*Task:* Within the entries below, the lines from the one with "subtotal: 7103.60 -> 7414.30" through the one with "total: 7547.58 -> 7877.69" are to be set down exactly, both ends kept.

(Records from a data collection)
--*--

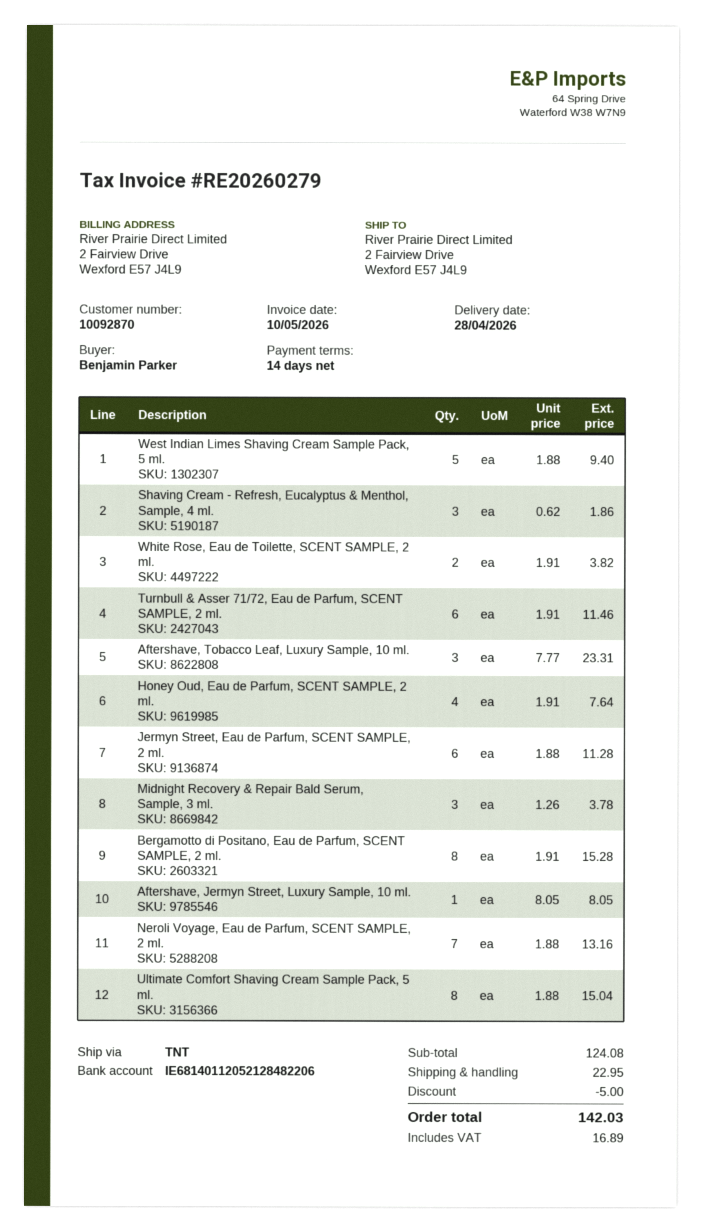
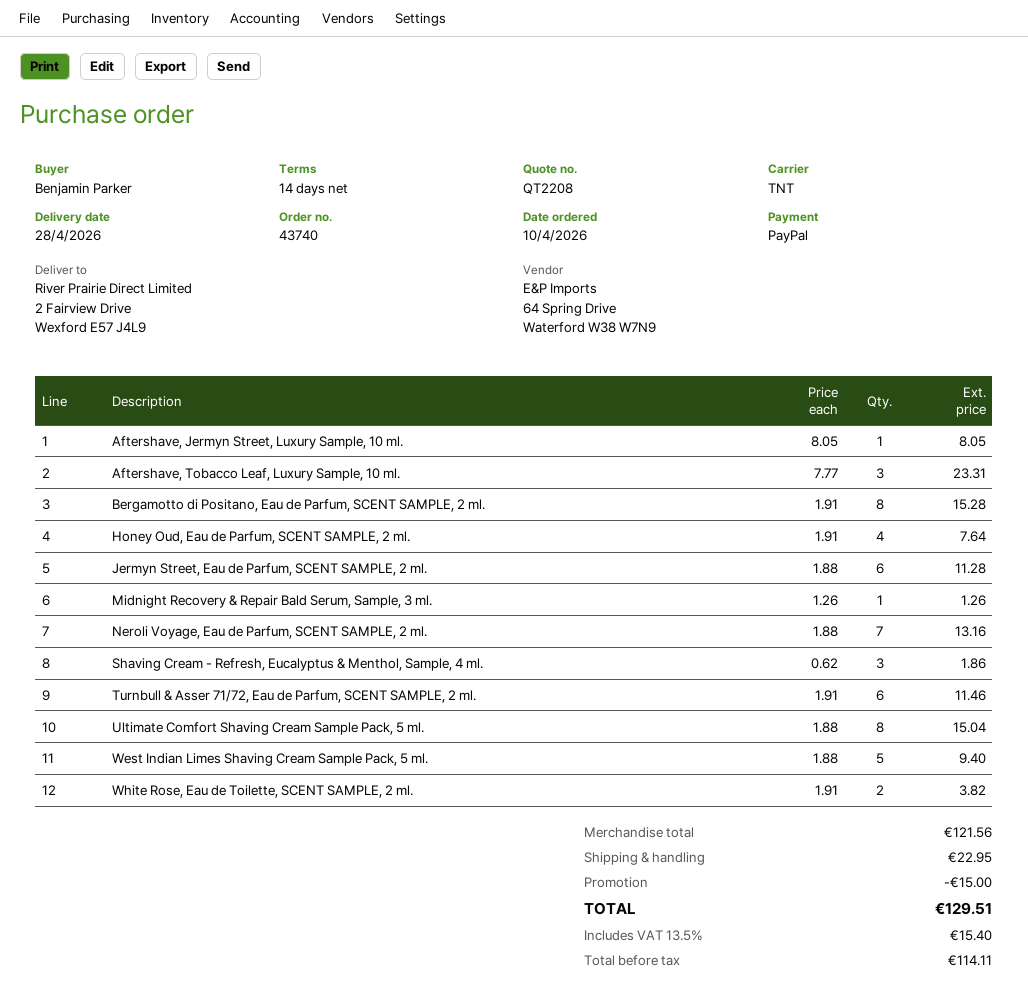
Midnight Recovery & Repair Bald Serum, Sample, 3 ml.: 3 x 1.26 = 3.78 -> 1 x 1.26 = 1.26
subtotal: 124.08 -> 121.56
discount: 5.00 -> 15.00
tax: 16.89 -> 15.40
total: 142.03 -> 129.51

--*--

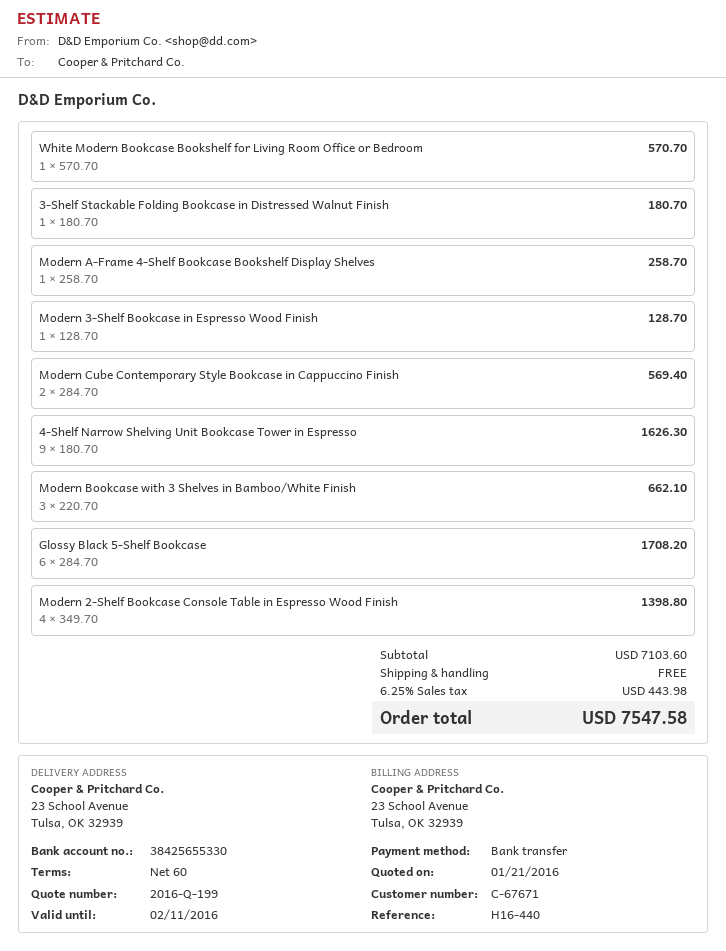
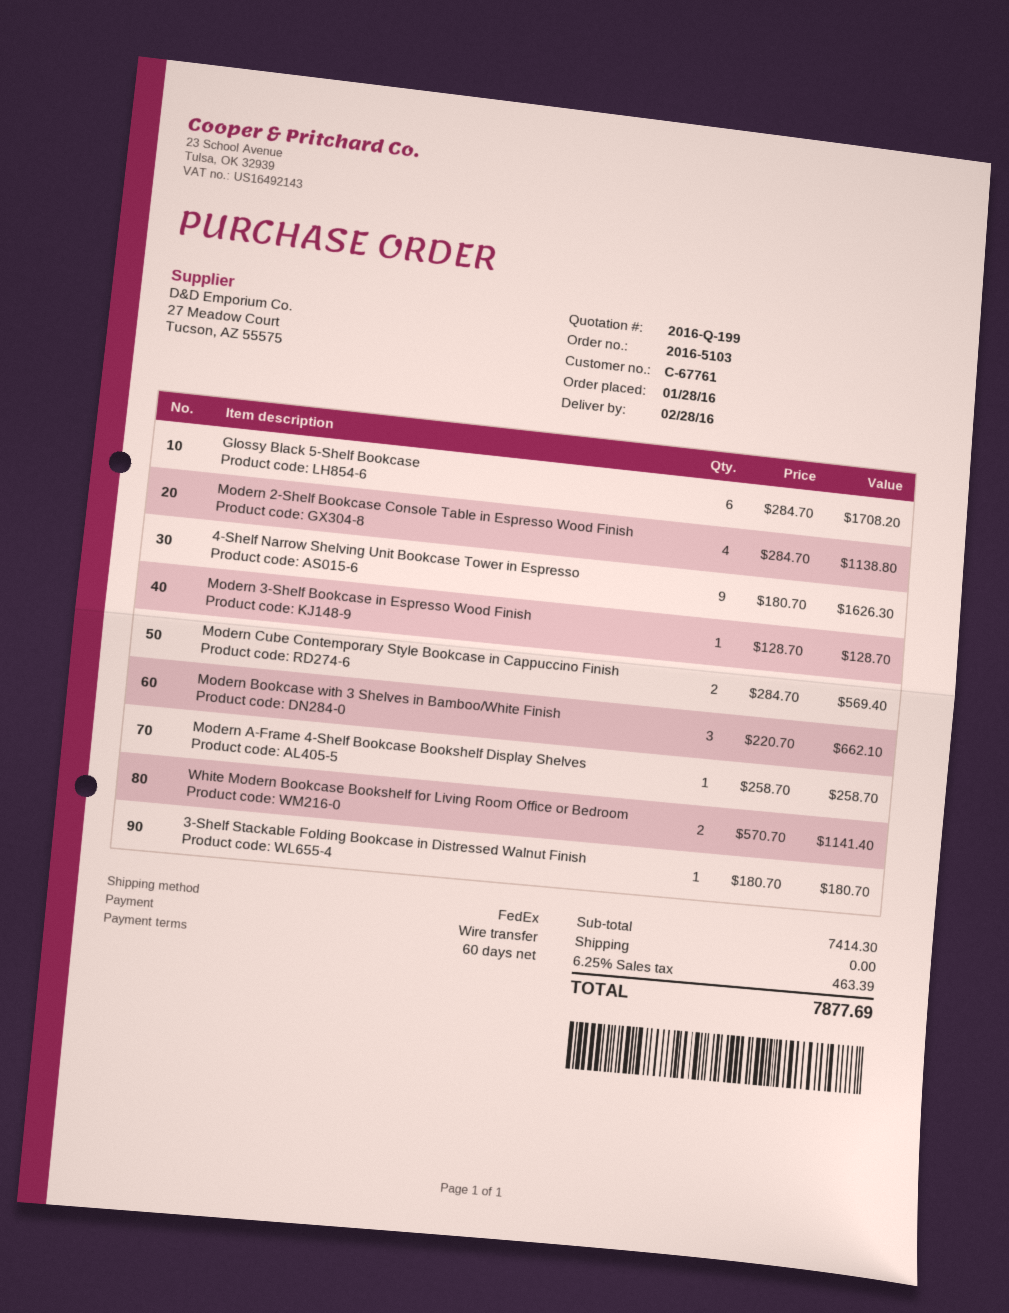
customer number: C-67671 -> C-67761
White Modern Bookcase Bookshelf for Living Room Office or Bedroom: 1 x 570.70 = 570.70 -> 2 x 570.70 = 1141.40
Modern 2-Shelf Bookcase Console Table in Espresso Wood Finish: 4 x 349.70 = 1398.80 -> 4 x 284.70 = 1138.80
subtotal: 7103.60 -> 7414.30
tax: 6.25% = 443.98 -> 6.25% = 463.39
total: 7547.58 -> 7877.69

--*--

*Answer to this task:*
subtotal: 7103.60 -> 7414.30
tax: 6.25% = 443.98 -> 6.25% = 463.39
total: 7547.58 -> 7877.69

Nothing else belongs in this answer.